WORK TO COMPLETE: Among the lines below, copy each one in which "none" appears.

Saved entries
##############################

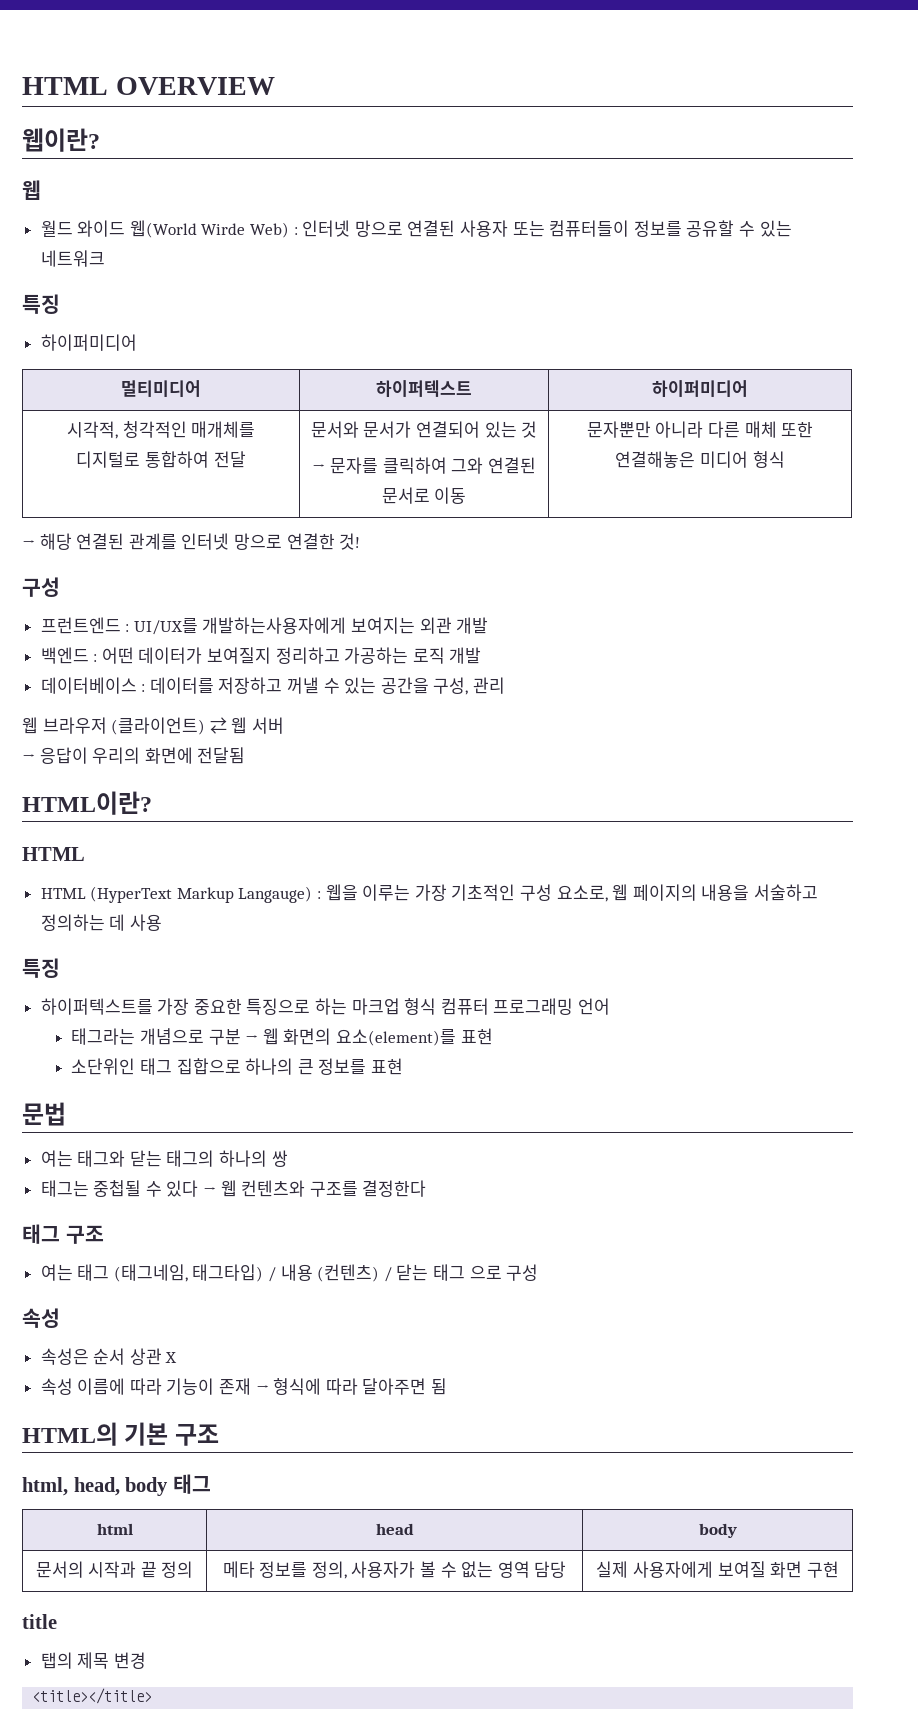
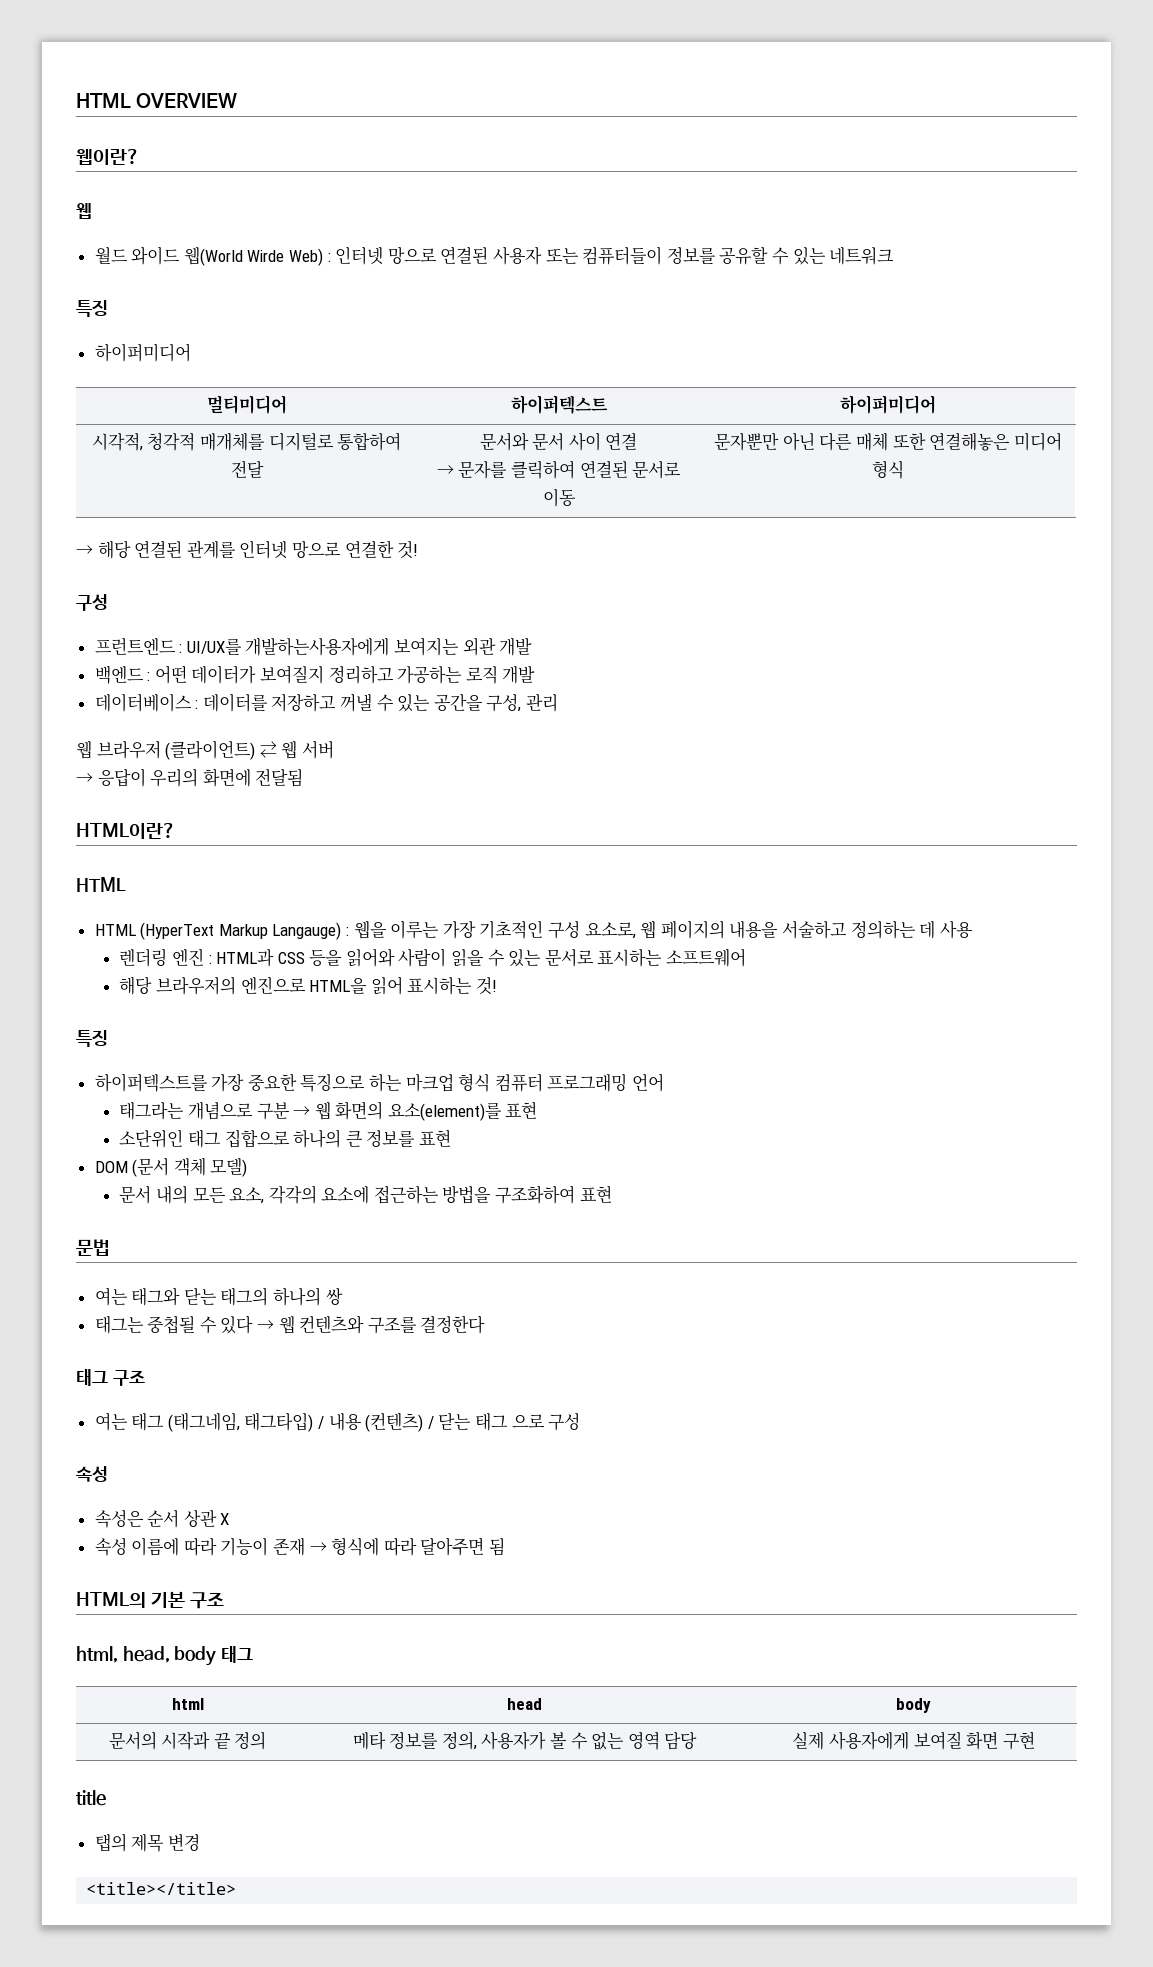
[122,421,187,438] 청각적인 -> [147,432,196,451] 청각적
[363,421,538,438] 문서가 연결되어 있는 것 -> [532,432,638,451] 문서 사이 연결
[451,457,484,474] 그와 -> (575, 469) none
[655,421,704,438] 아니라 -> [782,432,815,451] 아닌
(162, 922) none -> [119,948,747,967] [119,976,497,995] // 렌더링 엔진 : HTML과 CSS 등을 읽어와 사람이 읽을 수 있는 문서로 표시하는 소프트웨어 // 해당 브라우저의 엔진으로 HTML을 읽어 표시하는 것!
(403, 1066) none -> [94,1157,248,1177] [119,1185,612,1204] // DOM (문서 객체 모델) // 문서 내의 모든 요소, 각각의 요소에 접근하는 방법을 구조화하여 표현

##############################

OUTPUT BELOW:
[451,457,484,474] 그와 -> (575, 469) none
(162, 922) none -> [119,948,747,967] [119,976,497,995] // 렌더링 엔진 : HTML과 CSS 등을 읽어와 사람이 읽을 수 있는 문서로 표시하는 소프트웨어 // 해당 브라우저의 엔진으로 HTML을 읽어 표시하는 것!
(403, 1066) none -> [94,1157,248,1177] [119,1185,612,1204] // DOM (문서 객체 모델) // 문서 내의 모든 요소, 각각의 요소에 접근하는 방법을 구조화하여 표현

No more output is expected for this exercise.